* _INSTRUCTIONS TO FOLLOW_
Only the lines below starting at the one that contains "[711,262,784,280] pre built" and ending at the one that contains "[178,138,211,149] locally -> (339, 289) none" are to be reproduced, exactly and with both ends kept.

* _RECORD EXTRACTS_
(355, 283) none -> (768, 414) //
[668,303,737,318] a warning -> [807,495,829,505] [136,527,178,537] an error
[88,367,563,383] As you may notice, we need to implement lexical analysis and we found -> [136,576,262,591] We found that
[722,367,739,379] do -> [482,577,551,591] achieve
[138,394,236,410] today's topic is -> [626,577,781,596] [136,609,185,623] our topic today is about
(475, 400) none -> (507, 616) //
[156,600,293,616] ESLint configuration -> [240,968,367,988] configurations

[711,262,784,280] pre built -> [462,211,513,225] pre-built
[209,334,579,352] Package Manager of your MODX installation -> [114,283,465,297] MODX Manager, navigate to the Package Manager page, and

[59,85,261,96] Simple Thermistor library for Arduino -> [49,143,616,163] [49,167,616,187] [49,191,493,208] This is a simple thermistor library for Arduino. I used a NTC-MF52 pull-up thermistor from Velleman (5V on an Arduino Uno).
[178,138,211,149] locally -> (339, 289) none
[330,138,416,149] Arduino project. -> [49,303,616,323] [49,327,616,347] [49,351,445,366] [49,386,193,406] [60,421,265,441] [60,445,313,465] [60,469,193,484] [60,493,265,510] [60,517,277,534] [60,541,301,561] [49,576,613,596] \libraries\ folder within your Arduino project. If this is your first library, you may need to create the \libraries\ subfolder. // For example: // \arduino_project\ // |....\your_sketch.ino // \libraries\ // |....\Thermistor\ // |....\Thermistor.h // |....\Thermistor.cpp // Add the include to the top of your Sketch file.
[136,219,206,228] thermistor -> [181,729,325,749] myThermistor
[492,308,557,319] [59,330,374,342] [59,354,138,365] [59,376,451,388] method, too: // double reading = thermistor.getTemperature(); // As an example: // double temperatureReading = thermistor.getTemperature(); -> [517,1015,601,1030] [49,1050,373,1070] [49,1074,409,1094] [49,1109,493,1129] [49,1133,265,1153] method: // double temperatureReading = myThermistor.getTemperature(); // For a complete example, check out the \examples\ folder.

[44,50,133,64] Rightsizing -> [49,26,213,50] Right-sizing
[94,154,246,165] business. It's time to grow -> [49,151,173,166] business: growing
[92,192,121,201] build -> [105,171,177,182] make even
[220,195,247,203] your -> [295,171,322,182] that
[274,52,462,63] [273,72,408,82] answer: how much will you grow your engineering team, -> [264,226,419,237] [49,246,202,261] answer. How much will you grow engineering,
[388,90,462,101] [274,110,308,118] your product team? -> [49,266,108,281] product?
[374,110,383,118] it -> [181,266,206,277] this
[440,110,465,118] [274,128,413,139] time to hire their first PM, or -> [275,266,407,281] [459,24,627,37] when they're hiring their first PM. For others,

* _REPLY_
[711,262,784,280] pre built -> [462,211,513,225] pre-built
[209,334,579,352] Package Manager of your MODX installation -> [114,283,465,297] MODX Manager, navigate to the Package Manager page, and

[59,85,261,96] Simple Thermistor library for Arduino -> [49,143,616,163] [49,167,616,187] [49,191,493,208] This is a simple thermistor library for Arduino. I used a NTC-MF52 pull-up thermistor from Velleman (5V on an Arduino Uno).
[178,138,211,149] locally -> (339, 289) none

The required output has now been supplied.